__Problem to work on__
Please repeat only the stretch of records running from the first line through the line that contains "row order: 化学药品原药产量_累计增长".

__Data for processing__
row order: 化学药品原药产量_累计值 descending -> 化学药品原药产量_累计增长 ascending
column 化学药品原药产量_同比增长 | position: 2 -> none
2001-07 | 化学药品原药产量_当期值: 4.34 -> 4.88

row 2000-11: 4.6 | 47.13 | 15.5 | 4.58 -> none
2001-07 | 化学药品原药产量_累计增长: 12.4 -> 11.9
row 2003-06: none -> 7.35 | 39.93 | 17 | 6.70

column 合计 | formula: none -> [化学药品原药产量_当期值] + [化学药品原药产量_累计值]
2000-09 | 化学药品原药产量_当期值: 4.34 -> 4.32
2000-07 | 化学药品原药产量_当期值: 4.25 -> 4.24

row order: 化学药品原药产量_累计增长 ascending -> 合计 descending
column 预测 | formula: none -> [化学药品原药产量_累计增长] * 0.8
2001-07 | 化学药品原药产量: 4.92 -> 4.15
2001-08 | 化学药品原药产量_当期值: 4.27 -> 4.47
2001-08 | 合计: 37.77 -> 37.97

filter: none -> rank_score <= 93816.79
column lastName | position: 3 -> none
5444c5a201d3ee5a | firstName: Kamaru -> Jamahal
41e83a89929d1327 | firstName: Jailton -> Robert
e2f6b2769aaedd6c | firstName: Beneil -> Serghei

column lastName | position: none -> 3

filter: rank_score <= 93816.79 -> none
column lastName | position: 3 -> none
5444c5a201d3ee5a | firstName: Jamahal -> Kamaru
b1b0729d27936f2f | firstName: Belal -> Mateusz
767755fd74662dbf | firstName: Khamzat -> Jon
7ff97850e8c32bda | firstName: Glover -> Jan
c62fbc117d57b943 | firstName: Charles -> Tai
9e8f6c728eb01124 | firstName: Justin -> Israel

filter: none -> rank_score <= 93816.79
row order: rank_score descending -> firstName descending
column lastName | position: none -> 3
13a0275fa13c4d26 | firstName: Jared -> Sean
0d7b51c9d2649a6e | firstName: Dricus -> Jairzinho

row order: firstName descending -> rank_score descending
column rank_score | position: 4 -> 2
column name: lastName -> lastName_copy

__Written answer__
row order: 化学药品原药产量_累计值 descending -> 化学药品原药产量_累计增长 ascending
column 化学药品原药产量_同比增长 | position: 2 -> none
2001-07 | 化学药品原药产量_当期值: 4.34 -> 4.88

row 2000-11: 4.6 | 47.13 | 15.5 | 4.58 -> none
2001-07 | 化学药品原药产量_累计增长: 12.4 -> 11.9
row 2003-06: none -> 7.35 | 39.93 | 17 | 6.70

column 合计 | formula: none -> [化学药品原药产量_当期值] + [化学药品原药产量_累计值]
2000-09 | 化学药品原药产量_当期值: 4.34 -> 4.32
2000-07 | 化学药品原药产量_当期值: 4.25 -> 4.24

row order: 化学药品原药产量_累计增长 ascending -> 合计 descending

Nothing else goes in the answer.